Yes, you can easily use AutoModel.from_pretrained('bert-base-uncased') to convert some text into a vector of floats. What then?

What are the properties of downstream (aka actually useful) datasets that might make few-shot transfer difficult or easy? How much data do your users need to provide to get a useful classifier/tagger/etc. for their problem domain?

Why do seemingly-minor perturbations like typos or concating a few numbers result in major differences in representations, and how do you detect/test/mitigate this to ensure model behavior doesn't result weird downstream system behavior?

How do you train a dialog system to map 'I'm good, thanks' to 'no'? How do you train a sentiment classifier learn from contextual/pragmatic cues rather than purely lexical ones (example: 'I hate to say it but this product solves all my problems.' - positive or negative sentiment?)

How bad is the user experience of your Arabic-speaking customers compared to that of your English-speaking customers, and what can you do to measure this and fix it?

My linguistics background really helps me think through a lot of these 'applied' NLP problems. Knowing how to make matmuls fast on GPUs and knowing exactly how multihead self-attention works is definitely useful too, but that's only one piece of building systems with NLP components.

1 comments

> My linguistics background really helps me think through a lot of these 'applied' NLP problems.

There many benchmarks where LMs absolutely outperform mechanical linguistics solutions.

Do you have success stories when there is significant outperforming solution in opposite direction?

There's no competition between linguistics and ML/NLP, they have completely different goals as fields.

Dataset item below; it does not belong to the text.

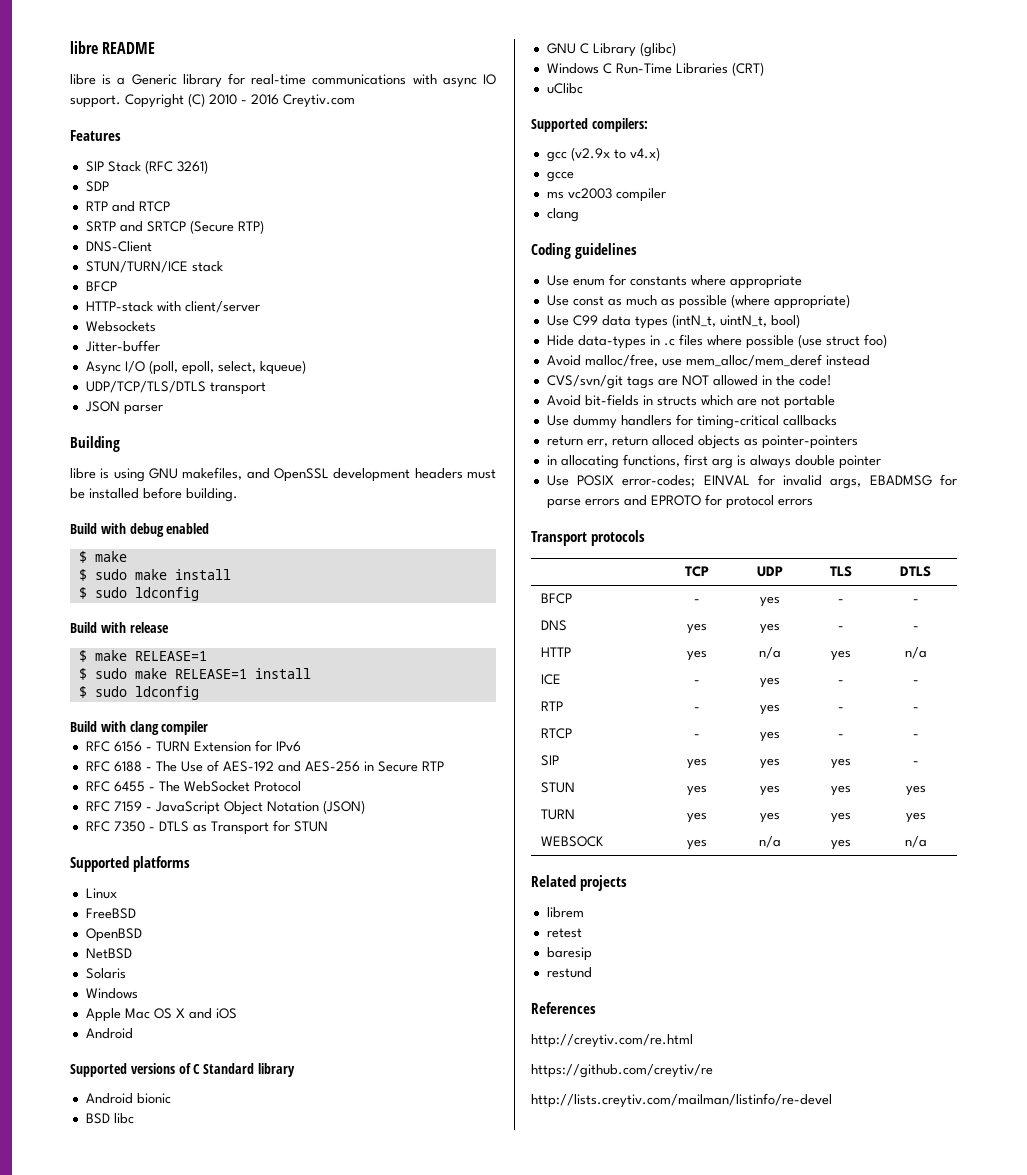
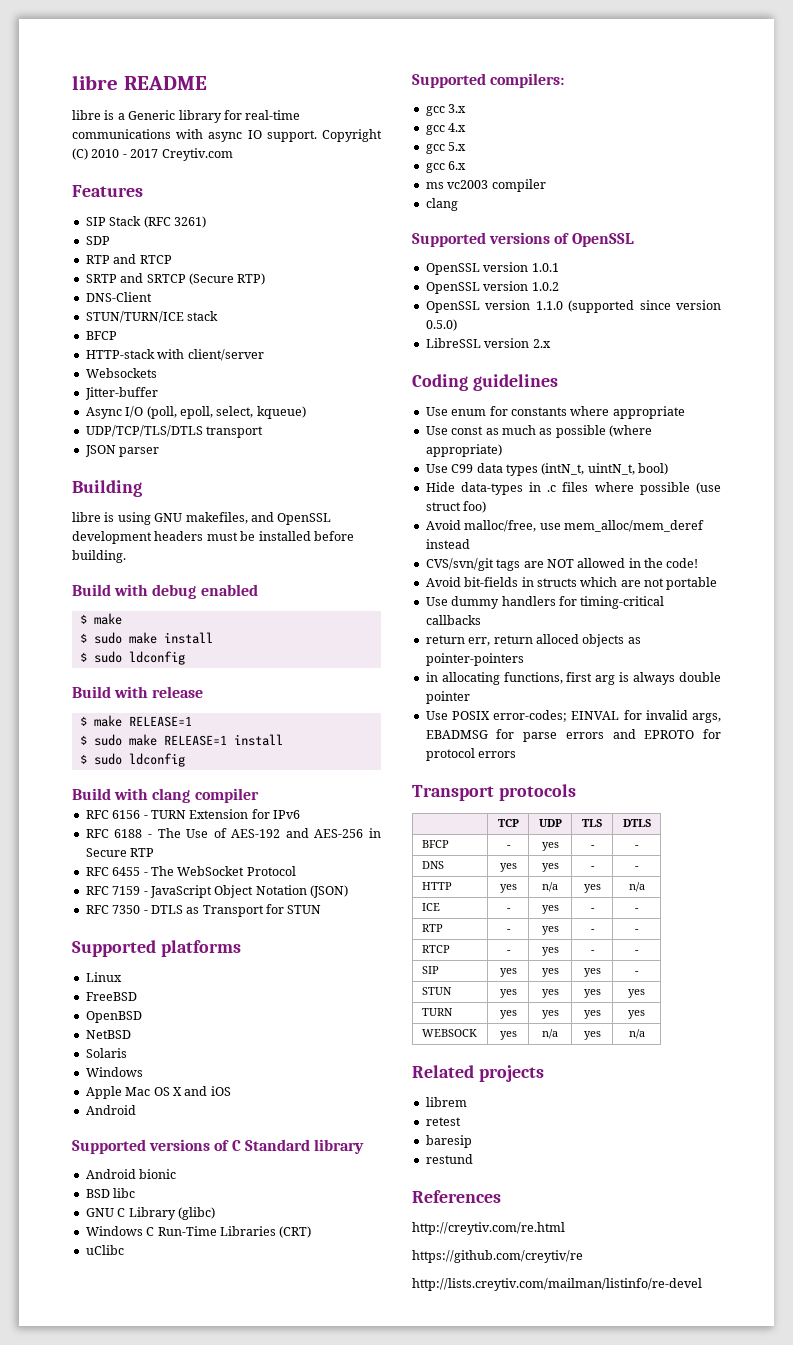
[251,94,279,105] 2016 -> [130,149,159,158] 2017
[570,147,660,161] [546,171,574,182] [546,188,666,202] [546,208,579,222] (v2.9x to v4.x) // gcce // ms vc2003 compiler // clang -> [448,104,467,113] [425,123,467,135] [425,142,467,154] [425,161,467,173] [425,179,546,192] [425,198,458,211] [412,232,634,247] [425,262,559,275] [425,281,559,294] [425,300,721,313] [425,319,457,331] [425,338,551,348] 3.x // gcc 4.x // gcc 5.x // gcc 6.x // ms vc2003 compiler // clang // Supported versions of OpenSSL // OpenSSL version 1.0.1 // OpenSSL version 1.0.2 // OpenSSL version 1.1.0 (supported since version 0.5.0) // LibreSSL version 2.x

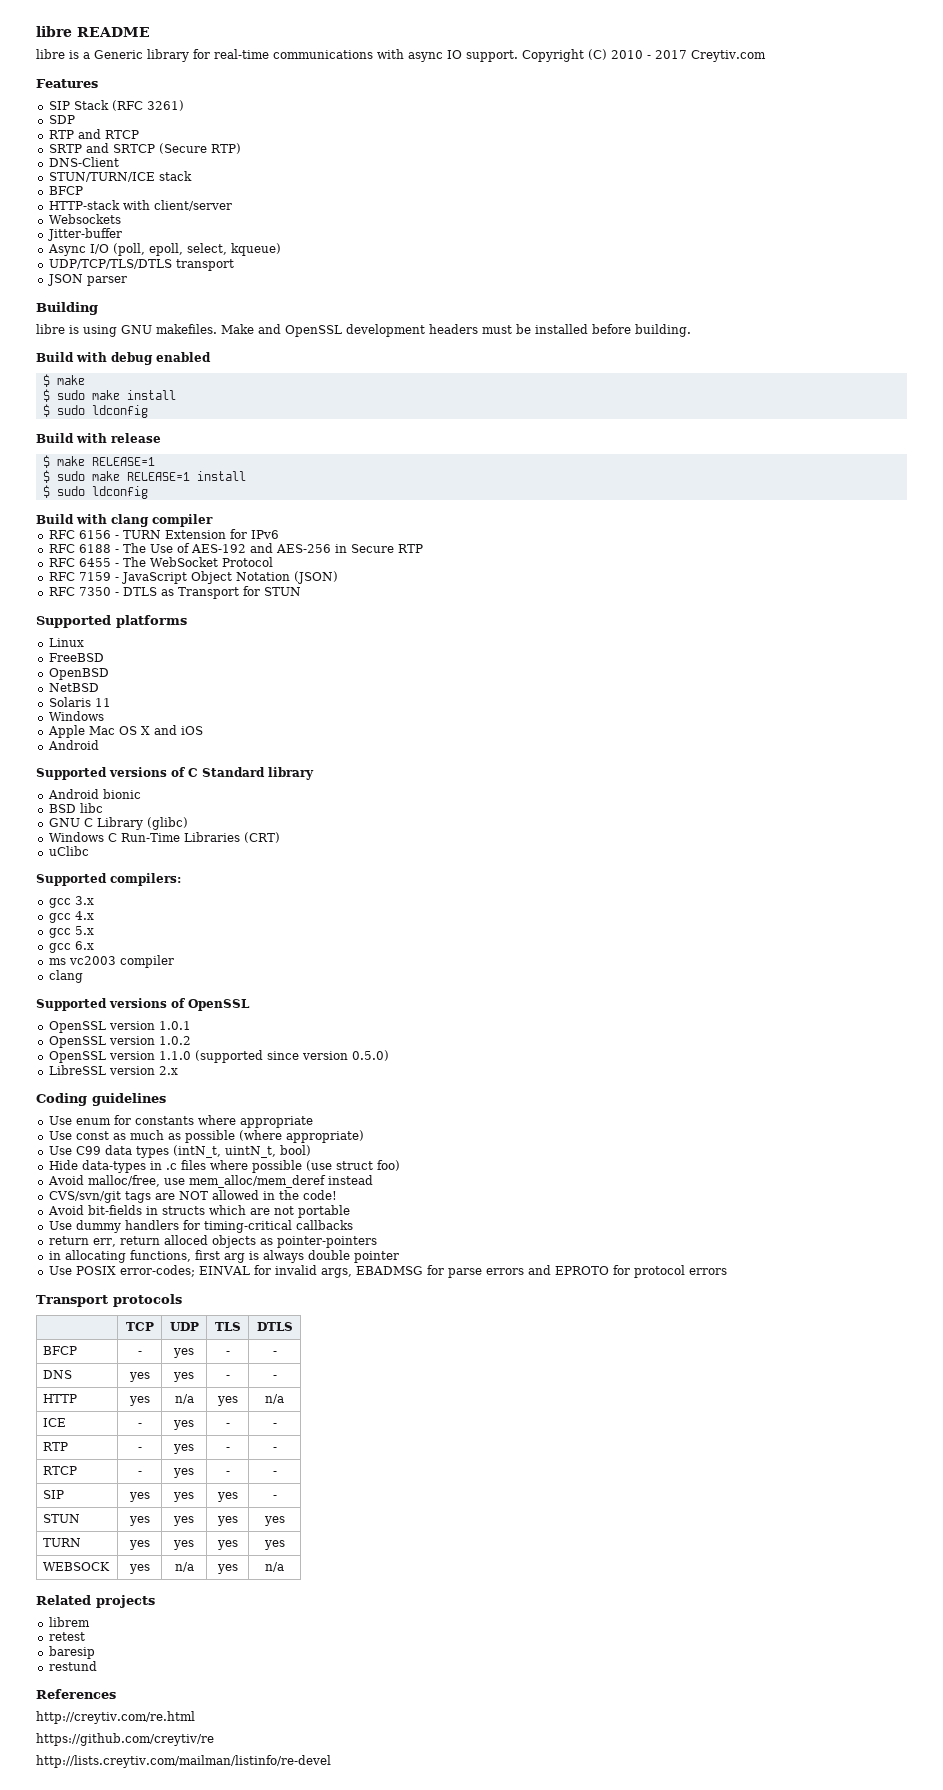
[185,512,248,524] makefiles, -> [156,324,254,334] makefiles. Make
(127, 1053) none -> [94,698,111,707] 11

I meant that my linguistics background helps me understand & solve problems: studying linguistic field work has helped me design crowd labeling jobs, knowing about morphology helps me understand why BPE tokenizers work so well (and when they might not), knowing about syntax/dominant word order makes me think that multilingual Bert should probably do something more intelligent with positional embeddings, methods from psycholinguistics are useful for understanding entropy/surprisal wrt LM next-word probabilities... just a few examples but the list could go on.